• Antigenic variation with a twist--the Borrelia story. ( Lyme disease an

    From georgia@21:1/5 to All on Thu Oct 8 12:48:18 2015
    Free full text: http://www.blackwell-synergy.com/doi/full/10.1111/j.1365-2958.2006.05204.x
    Mol Microbiol. 2006 Jun;60(6):1319-22.

    Comment on:
    Mol Microbiol. 2006 Jun;60(6):1329-43.

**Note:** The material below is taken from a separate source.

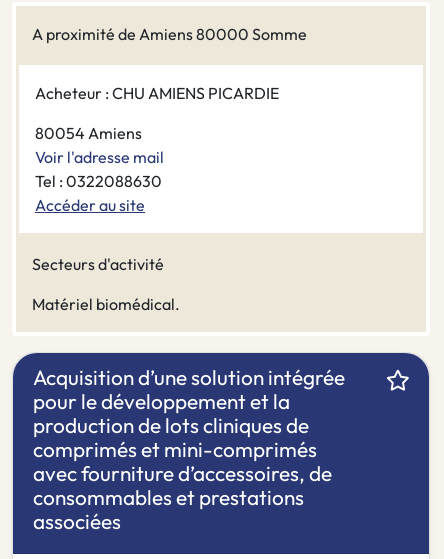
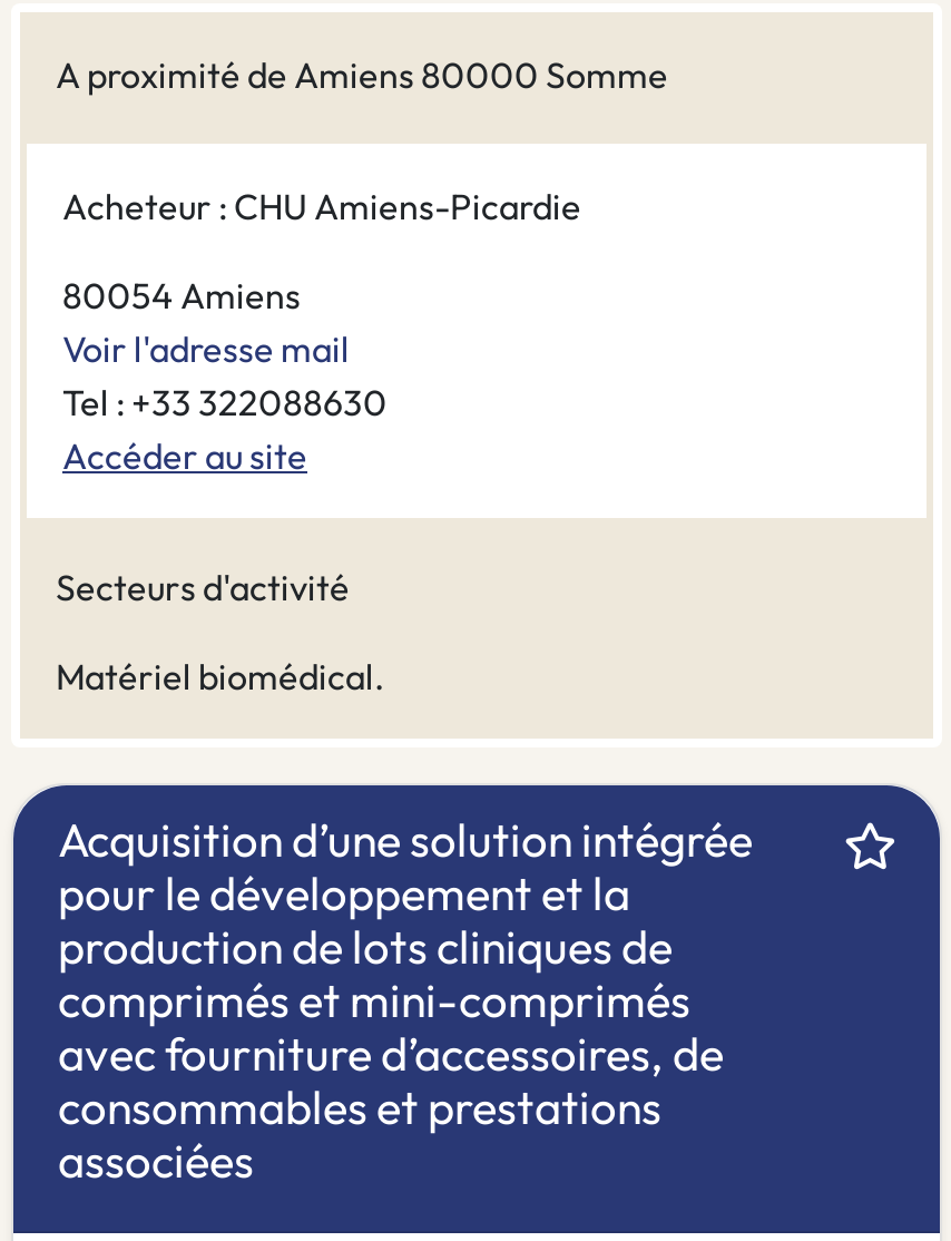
[35,83,279,103] Acheteur : CHU AMIENS PICARDIE -> [62,184,581,229] Acheteur : CHU Amiens-Picardie
[35,171,162,191] Tel : 0322088630 -> [62,380,388,425] Tel : +33 322088630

    Antigenic variation with a twist--the Borrelia story.

    * Norris SJ.

    Department of Pathology. University of Texas Medical School at
    Houston, PO Box 20708, Houston, TX 77225-0708, USA.
    Steven....@uth.tmc.edu

    A common mechanism of immune evasion in pathogenic bacteria and
    protozoa is antigenic variation, in which genetic or epigenetic changes
    result in rapid, sequential shifts in a surface-exposed antigen. In this
    issue of Molecular Microbiology, Dai et al. provide the most complete description to date of the vlp/vsp antigenic variation system of the
    relapsing fever spirochaete, Borrelia hermsii. This elaborate,
    plasmid-encoded system involves an expression site that can acquire
    either variable large protein (vlp) or variable small protein (vsp)
    surface lipoprotein genes from 59 different archival copies. The
    archival vlp and vsp genes are arranged in clusters on at least five
    different plasmids. Gene conversion occurs through recombination events
    at upstream homology sequences (UHS) found in each gene copy, and at
    downstream homology sequences (DHS) found periodically among the vlp/vsp archival genes. Previous studies have shown that antigenic variation in relapsing fever Borrelia not only permits the evasion of host antibody responses, but can also result in changes in neurotropism and other
    pathogenic properties. The vlsE antigenic variation locus of Lyme
    disease spirochaetes, although similar in sequence to the relapsing
    fever vlp genes, has evolved a completely different antigenic variation mechanism involving segmental recombination from a contiguous array of
    vls silent cassettes. These two systems thus appear to represent
    divergence from a common precursor followed by functional convergence to
    create two distinct antigenic variation processes.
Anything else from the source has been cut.